I agree that yoiu can let things with the job happen as they will and then see whether you will have a choice in the matter.

All the best and don't forget to LAUGH and get some endorphins going (as Jackie here reminds us).

linn65 12-04-2013 05:03 AM

Re: Is there any Holiday Hope?
 
I read all these posts, and it brought me to tears. I can feel the love, kindness and sincerity from you all! I needed kind and uplifting words from my sweet friends on this board. I read and re-read, and I will keep trying to forgive, let go of bitterness, and anger. With the love I felt from every ones thoughts and ideas it makes me feel such comfort and accepted for me. Thank you, thank you everyone for continuing to help me work through all these issues I have been having and have had. The gratitude I have is beyond measure and knowing this is to me a safe place even though public I poor out my feelings and you all have been there, done that and are paying it forward to me. I am humbled and with all of your support I can do this. Baby steps become goals. ;)

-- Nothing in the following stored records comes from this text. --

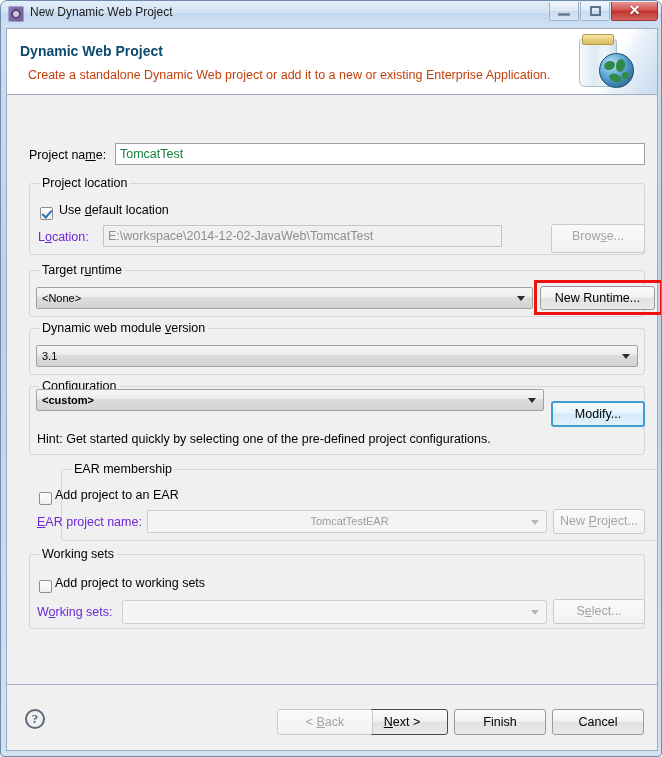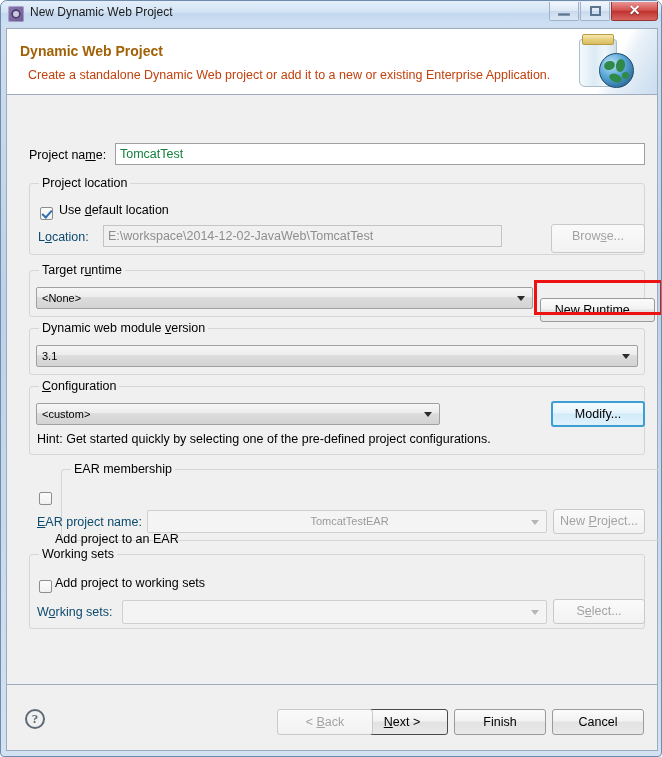--- a/index.html
+++ b/index.html
@@ -129,21 +129,21 @@
     height: 66px;
     background: #ffffff;
     border-bottom: 1px solid #9cabbd;
     box-sizing: border-box;
   }
   #banner-title {
     position: absolute;
     left: 13px; top: 14px;
     font-size: 14px;
     font-weight: bold;
-    color: #a16207;
+    color: #0c4a6e;
   }
   #banner-desc {
     position: absolute;
     left: 21px; top: 39px;
     font-size: 12.5px;
     color: #c2410c;
   }
   #banner-art {
     position: absolute;
     right: 0; top: 0;
@@ -204,21 +204,21 @@
     box-sizing: border-box;
   }
 
   
   .lbl {
     position: absolute;
     font-size: 12.5px;
     color: #000000;
     white-space: nowrap;
   }
-  .lbl.dim { color: #0c4a6e; }
+  .lbl.dim { color: #6d28d9; }
   .u { text-decoration: underline; }
 
   .group {
     position: absolute;
     border: 1px solid #d6d6d6;
     border-radius: 3px;
     box-sizing: border-box;
   }
   .group-title {
     position: absolute;
@@ -394,46 +394,46 @@
       <div class="textfield disabled" style="left:96px; top:130px; width:399px; height:22px;">E:\workspace\2014-12-02-JavaWeb\TomcatTest</div>
       <div class="btn disabled" style="left:544px; top:129px; width:94px; height:29px; line-height:22px;"><span>Brow</span><span class="u">s</span><span>e...</span></div>
 
       <div class="group" style="left:22px; top:175px; width:616px; height:47px;">
         <div class="group-title"><span>Target r</span><span class="u">u</span><span>ntime</span></div>
       </div>
       <div class="combo" style="left:29px; top:192px; width:497px; height:22px;">
         <span>&lt;None&gt;</span>
         <span class="arrow"></span>
       </div>
-      <div class="btn" style="left:533px; top:191px; width:115px; height:24px; line-height:22px;margin-top:12px;">New Runtime...</div>
+      <div class="btn" style="left:533px; top:191px; width:115px; height:24px; line-height:22px;">New Runtime...</div>
       <div id="highlight" style="left:527px; top:185px; width:129px; height:35px;"></div>
 
       <div class="group" style="left:22px; top:233px; width:616px; height:47px;">
         <div class="group-title"><span>Dynamic web module </span><span class="u">v</span><span>ersion</span></div>
       </div>
       <div class="combo" style="left:29px; top:250px; width:602px; height:22px;">
         <span>3.1</span>
         <span class="arrow"></span>
       </div>
 
       <div class="group" style="left:22px; top:291px; width:616px; height:69px;">
         <div class="group-title"><span></span><span class="u">C</span><span>onfiguration</span></div>
       </div>
-      <div class="combo" style="left:29px; top:308px; width:404px; height:22px;">
+      <div class="combo" style="left:29px; top:294px; width:508px; height:22px;font-weight:bold;">
         <span>&lt;custom&gt;</span>
         <span class="arrow"></span>
       </div>
       <div class="btn focus" style="left:544px; top:306px; width:94px; height:26px; line-height:22px;">Modify...</div>
       <div class="lbl" style="left:30px; top:337px;">Hint: Get started quickly by selecting one of the pre-defined project configurations.</div>
 
       <div class="group" style="left:22px; top:374px; width:616px; height:72px;margin-left:32px;">
         <div class="group-title">EAR membership</div>
       </div>
       <div class="checkbox" style="left:32px; top:397px;"></div>
-      <div class="lbl" style="left:48px; top:393px;margin-top:44px;">Add project to an EAR</div>
+      <div class="lbl" style="left:48px; top:393px;">Add project to an EAR</div>
 
       <div class="lbl dim" style="left:30px; top:420px;"><span></span><span class="u">E</span><span>AR project name:</span></div>
       <div class="combo disabled" style="left:140px; top:415px; width:400px; height:23px;">
         <span>TomcatTestEAR</span>
         <span class="arrow"></span>
       </div>
       <div class="btn disabled" style="left:546px; top:414px; width:92px; height:25px; line-height:23px;"><span>New </span><span class="u">P</span><span>roject...</span></div>
 
       <div class="group" style="left:22px; top:459px; width:616px; height:75px;">
         <div class="group-title">Working sets</div>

I have watched this Tedx video called. Forgiveness and reconciliation by Gloria Estephan and it's what I strive and want to pattern my life after. I highly recommend everyone to watch the 20 minute video, and I promise you want regret it!

It's a hump day so going to get ready for work and make it a good one, and I hope all of you have a great day too!

'lizbeth 12-04-2013 10:33 AM

Re: Is there any Holiday Hope?
 
I'm still shocked that the replacement wife comes over to cry on your shoulder. You may be divorced but in some ways he's still married to you.

I'm suspecting you set the bar pretty high and I would not want to be the 2nd wife - ouch!

We love having you on the board. I've forgotten what it is like to live in a small town. You bring it all back. Oh the drama, lol!

norkdo 12-04-2013 12:50 PM

Re: Is there any Holiday Hope?
 
Becoming happy (not living for your son) is the best revenge!!!!! Parrrrrteeee!